* **Exercise description**
Copy each line from the entries that the word "consistently" appears in.

* **Recorded information**
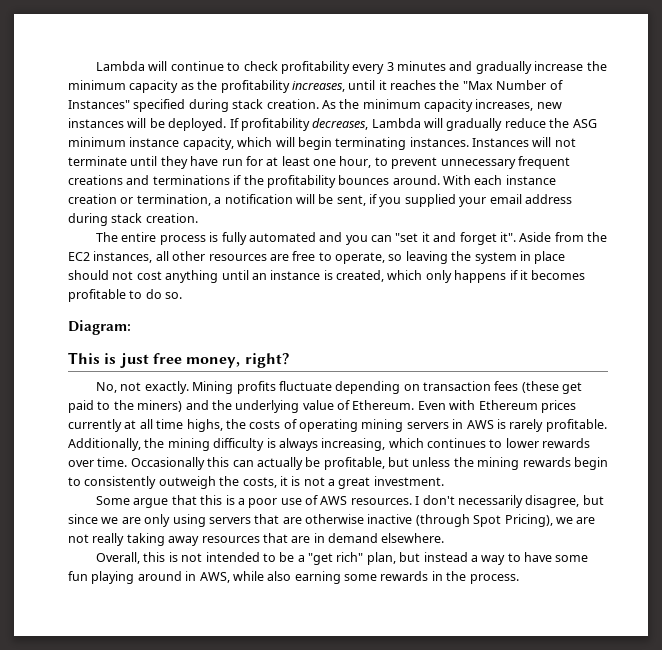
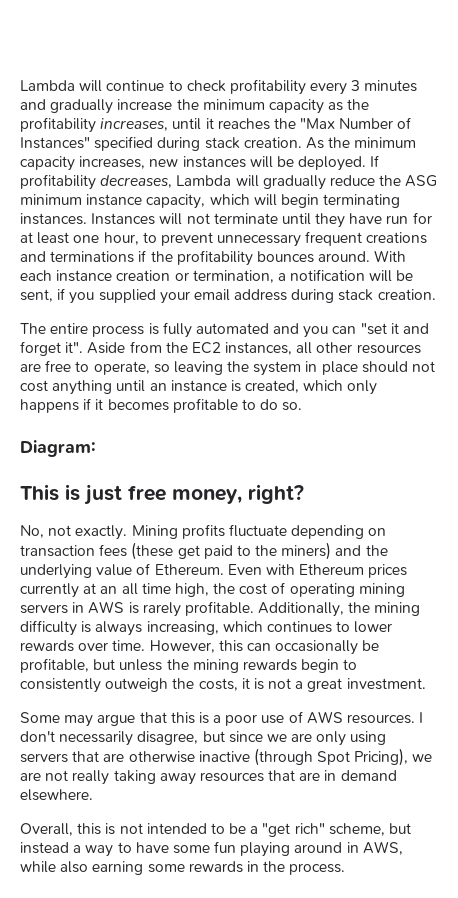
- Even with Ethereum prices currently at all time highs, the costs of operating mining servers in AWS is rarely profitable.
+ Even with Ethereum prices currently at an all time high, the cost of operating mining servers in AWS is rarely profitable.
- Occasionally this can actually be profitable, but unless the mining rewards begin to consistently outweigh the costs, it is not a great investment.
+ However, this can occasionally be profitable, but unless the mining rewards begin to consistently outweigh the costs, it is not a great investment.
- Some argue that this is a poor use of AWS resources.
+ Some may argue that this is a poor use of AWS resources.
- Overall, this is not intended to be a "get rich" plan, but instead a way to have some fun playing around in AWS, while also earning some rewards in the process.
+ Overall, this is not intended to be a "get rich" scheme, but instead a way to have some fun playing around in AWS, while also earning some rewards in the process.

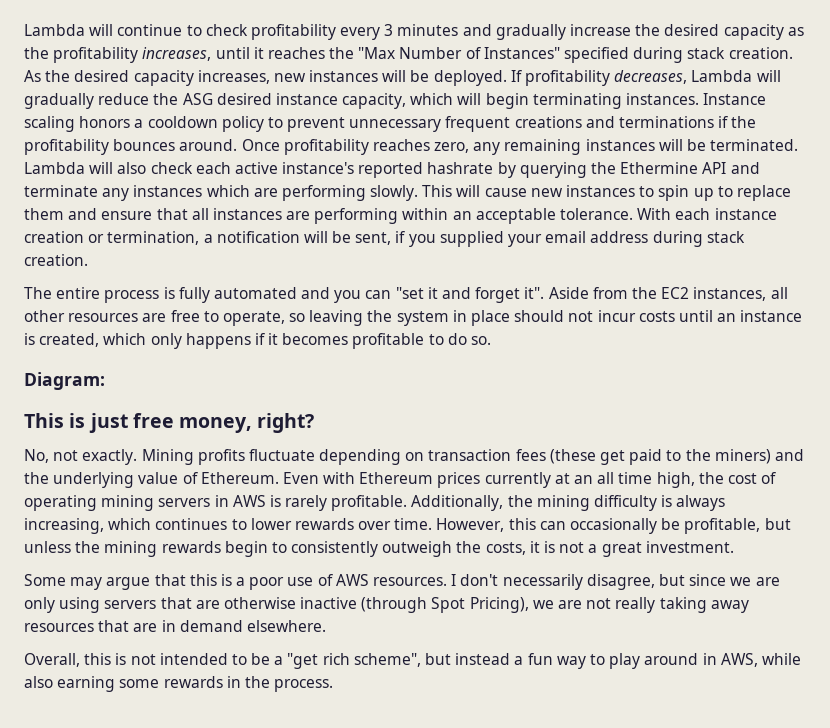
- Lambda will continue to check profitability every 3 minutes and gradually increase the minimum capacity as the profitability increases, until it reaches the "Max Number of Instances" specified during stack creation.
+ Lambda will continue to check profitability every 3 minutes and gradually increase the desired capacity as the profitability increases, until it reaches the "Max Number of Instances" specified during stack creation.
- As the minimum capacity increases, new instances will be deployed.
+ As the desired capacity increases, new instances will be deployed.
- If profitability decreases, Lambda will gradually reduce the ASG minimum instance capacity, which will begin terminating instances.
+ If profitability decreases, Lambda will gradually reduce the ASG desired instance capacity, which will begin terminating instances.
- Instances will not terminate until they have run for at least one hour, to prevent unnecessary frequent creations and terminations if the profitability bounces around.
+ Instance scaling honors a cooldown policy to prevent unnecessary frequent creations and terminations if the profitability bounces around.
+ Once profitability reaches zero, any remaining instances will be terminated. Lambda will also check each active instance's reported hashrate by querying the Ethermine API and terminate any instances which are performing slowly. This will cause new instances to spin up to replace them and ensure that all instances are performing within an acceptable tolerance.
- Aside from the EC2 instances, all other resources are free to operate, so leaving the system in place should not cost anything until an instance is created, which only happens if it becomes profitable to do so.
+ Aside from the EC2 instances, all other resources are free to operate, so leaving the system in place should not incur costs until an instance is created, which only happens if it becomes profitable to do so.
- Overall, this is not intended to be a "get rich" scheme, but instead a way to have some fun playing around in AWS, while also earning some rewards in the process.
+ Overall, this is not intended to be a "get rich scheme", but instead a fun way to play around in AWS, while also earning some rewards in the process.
...
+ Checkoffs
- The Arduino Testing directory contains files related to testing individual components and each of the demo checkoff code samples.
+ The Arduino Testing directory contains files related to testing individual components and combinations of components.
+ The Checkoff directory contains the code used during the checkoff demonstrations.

* **Answer**
- Occasionally this can actually be profitable, but unless the mining rewards begin to consistently outweigh the costs, it is not a great investment.
+ However, this can occasionally be profitable, but unless the mining rewards begin to consistently outweigh the costs, it is not a great investment.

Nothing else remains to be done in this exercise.